Dear all,
I just saw this paper on coordinate convolution layers, and I thought it may prove useful for problems in semantic segmentation - edge detection etc. I will test it in the following weeks. So I gave it a try to implement it in a HybridBlock scheme. I haven’t even read the whole paper yet (section S8 has the implementation), but I think the basic idea is to augment the channels with 2 new channels, i indices, j indices. I tried to implement initially a collective index idx = i + dim(i)*j
but it wasn’t easy in a HybridBlock
format :/.
This is my “solution” (needs polishing for sure):
class coordConv(HybridBlock):
def __init__(self,channels, kernel_size = 3, padding = 1, strides = 1, **kwards):
HybridBlock.__init__(self,**kwards)
with self.name_scope():
self.conv = gluon.nn.Conv2D(channels=channels, kernel_size=kernel_size,padding=padding, strides=strides, **kwards)

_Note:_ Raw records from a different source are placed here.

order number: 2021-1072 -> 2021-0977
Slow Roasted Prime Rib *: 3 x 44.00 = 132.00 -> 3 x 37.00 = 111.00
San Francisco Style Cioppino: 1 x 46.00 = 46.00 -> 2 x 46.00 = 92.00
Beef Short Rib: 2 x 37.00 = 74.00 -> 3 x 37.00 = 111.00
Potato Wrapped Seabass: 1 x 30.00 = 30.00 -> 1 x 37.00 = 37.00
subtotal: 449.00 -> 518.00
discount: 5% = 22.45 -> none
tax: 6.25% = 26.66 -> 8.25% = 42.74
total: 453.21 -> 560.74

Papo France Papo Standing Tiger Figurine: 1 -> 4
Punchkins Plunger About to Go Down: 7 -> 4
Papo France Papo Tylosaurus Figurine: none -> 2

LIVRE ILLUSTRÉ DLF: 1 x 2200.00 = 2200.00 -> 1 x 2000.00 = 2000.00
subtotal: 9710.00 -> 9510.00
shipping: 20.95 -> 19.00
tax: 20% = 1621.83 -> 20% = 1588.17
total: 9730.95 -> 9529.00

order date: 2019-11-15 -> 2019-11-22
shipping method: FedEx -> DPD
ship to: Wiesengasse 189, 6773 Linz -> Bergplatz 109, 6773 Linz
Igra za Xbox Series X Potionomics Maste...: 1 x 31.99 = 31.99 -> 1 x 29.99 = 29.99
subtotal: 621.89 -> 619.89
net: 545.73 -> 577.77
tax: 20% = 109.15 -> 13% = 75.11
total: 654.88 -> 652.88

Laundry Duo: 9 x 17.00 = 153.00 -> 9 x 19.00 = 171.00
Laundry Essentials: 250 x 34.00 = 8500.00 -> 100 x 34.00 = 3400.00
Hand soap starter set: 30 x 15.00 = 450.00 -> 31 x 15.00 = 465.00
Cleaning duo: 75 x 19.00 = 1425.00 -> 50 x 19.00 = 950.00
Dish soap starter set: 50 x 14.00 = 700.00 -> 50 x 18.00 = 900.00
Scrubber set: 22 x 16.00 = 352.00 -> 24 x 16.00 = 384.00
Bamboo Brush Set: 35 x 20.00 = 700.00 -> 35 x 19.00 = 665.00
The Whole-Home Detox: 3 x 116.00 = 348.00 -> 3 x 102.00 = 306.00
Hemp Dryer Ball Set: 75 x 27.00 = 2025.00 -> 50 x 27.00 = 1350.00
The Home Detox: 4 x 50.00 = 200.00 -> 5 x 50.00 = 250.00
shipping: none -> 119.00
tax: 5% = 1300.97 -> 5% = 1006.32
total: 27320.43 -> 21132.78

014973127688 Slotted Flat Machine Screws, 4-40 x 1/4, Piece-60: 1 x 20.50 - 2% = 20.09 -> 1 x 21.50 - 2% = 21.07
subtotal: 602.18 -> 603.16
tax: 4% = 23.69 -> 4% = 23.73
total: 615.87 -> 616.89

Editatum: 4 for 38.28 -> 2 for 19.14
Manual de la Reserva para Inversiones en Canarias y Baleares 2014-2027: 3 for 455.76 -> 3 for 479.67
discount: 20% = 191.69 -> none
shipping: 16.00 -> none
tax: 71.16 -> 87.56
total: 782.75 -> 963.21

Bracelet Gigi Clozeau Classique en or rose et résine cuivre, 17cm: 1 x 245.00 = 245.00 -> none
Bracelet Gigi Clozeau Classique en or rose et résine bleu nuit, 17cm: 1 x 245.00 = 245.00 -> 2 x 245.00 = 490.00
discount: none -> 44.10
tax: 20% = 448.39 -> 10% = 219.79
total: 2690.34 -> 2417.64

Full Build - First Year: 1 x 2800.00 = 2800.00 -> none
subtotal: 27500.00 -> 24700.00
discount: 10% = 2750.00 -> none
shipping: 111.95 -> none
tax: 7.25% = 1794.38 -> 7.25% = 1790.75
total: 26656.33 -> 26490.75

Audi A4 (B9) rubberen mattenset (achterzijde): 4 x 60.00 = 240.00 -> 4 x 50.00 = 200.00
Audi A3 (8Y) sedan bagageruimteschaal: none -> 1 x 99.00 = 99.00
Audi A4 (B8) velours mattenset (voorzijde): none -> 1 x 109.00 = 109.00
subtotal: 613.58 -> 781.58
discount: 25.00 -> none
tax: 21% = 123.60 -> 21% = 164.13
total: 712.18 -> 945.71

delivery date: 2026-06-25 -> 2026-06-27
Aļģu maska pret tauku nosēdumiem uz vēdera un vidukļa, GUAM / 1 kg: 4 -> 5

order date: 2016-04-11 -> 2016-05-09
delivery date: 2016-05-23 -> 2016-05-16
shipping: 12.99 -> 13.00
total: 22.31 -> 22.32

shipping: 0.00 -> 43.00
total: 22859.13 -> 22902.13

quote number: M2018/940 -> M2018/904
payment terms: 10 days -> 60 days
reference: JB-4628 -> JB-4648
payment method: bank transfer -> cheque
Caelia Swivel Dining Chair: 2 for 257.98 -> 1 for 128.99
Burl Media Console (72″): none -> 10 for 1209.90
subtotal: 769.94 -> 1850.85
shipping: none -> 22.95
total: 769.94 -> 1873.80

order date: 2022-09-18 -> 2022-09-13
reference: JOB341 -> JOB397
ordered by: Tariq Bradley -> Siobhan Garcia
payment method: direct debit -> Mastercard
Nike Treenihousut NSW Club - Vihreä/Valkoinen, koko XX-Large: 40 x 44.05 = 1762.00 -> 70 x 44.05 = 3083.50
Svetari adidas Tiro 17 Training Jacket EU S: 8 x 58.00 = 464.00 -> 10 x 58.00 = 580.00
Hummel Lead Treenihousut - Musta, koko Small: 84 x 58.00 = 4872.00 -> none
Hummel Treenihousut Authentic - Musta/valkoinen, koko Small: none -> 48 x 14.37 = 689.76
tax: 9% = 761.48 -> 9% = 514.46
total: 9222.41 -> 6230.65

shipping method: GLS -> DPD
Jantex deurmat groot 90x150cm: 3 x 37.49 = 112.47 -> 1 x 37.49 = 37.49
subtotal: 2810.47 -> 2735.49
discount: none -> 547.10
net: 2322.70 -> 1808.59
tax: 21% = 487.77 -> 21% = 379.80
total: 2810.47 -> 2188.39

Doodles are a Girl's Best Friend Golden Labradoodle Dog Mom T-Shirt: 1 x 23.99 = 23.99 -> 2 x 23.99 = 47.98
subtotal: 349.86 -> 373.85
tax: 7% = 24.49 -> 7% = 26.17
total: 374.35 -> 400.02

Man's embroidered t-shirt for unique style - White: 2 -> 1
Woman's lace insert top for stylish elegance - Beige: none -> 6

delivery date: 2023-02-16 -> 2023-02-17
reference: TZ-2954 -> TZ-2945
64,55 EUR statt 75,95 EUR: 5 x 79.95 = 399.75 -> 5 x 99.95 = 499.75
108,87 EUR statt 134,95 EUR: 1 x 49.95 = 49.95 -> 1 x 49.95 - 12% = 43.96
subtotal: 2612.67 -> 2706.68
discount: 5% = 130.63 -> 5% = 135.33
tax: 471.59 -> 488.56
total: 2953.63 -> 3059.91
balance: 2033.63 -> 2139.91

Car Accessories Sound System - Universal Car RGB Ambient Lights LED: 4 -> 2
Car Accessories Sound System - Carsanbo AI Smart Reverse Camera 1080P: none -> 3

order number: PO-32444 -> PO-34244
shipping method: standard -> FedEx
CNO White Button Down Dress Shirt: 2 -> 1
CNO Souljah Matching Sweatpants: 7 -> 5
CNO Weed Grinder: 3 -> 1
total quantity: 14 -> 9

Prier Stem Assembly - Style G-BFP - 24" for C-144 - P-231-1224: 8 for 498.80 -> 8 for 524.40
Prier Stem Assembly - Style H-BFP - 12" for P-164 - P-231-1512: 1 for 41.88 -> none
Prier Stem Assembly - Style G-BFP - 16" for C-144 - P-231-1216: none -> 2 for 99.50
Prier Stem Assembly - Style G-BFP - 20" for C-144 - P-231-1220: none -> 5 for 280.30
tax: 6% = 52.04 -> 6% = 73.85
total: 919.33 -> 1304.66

def hybrid_forward(self,F,x):
temp = F.ones_like(F.slice_axis(x,axis=1,begin=0,end=1))
rows = F.argsort(temp,axis=2)
cols = F.argsort(temp,axis=3)
x = F.concat(x,rows,cols,dim=1)
return self.conv(x)
mynet = coordConv(32)
mynet.initialize(mx.init.Xavier())
mynet.hybridize()
xx = nd.random.uniform(shape = [5,64,128,128])
temp = mynet(xx)
print (temp.shape)
(5,32,128,128)
Could the experts provide some feedback?
I ended up in this solution observing the following tests:
temp = nd.ones(shape=[5,1,3,3])
nd.argsort(temp,axis=2)
prints
[[[[0. 0. 0.]
[1. 1. 1.]
[2. 2. 2.]]]
[[[0. 0. 0.]
[1. 1. 1.]
[2. 2. 2.]]]
[[[0. 0. 0.]
[1. 1. 1.]
[2. 2. 2.]]]
[[[0. 0. 0.]
[1. 1. 1.]
[2. 2. 2.]]]
[[[0. 0. 0.]
[1. 1. 1.]
[2. 2. 2.]]]]
<NDArray 5x1x3x3 @cpu(0)>
and
temp = nd.ones(shape=[5,1,3,3])
nd.argsort(temp,axis=3)
prints
[[[[0. 1. 2.]
[0. 1. 2.]
[0. 1. 2.]]]
[[[0. 1. 2.]
[0. 1. 2.]
[0. 1. 2.]]]
[[[0. 1. 2.]
[0. 1. 2.]
[0. 1. 2.]]]
[[[0. 1. 2.]
[0. 1. 2.]
[0. 1. 2.]]]
[[[0. 1. 2.]
[0. 1. 2.]
[0. 1. 2.]]]]
<NDArray 5x1x3x3 @cpu(0)>
so this looks like rows and columns indices (repeated).
edit: The function nd.argsort
is not consinstently strictly increasing for large dimensionality of the input array, at least when all elements are the same. E.g.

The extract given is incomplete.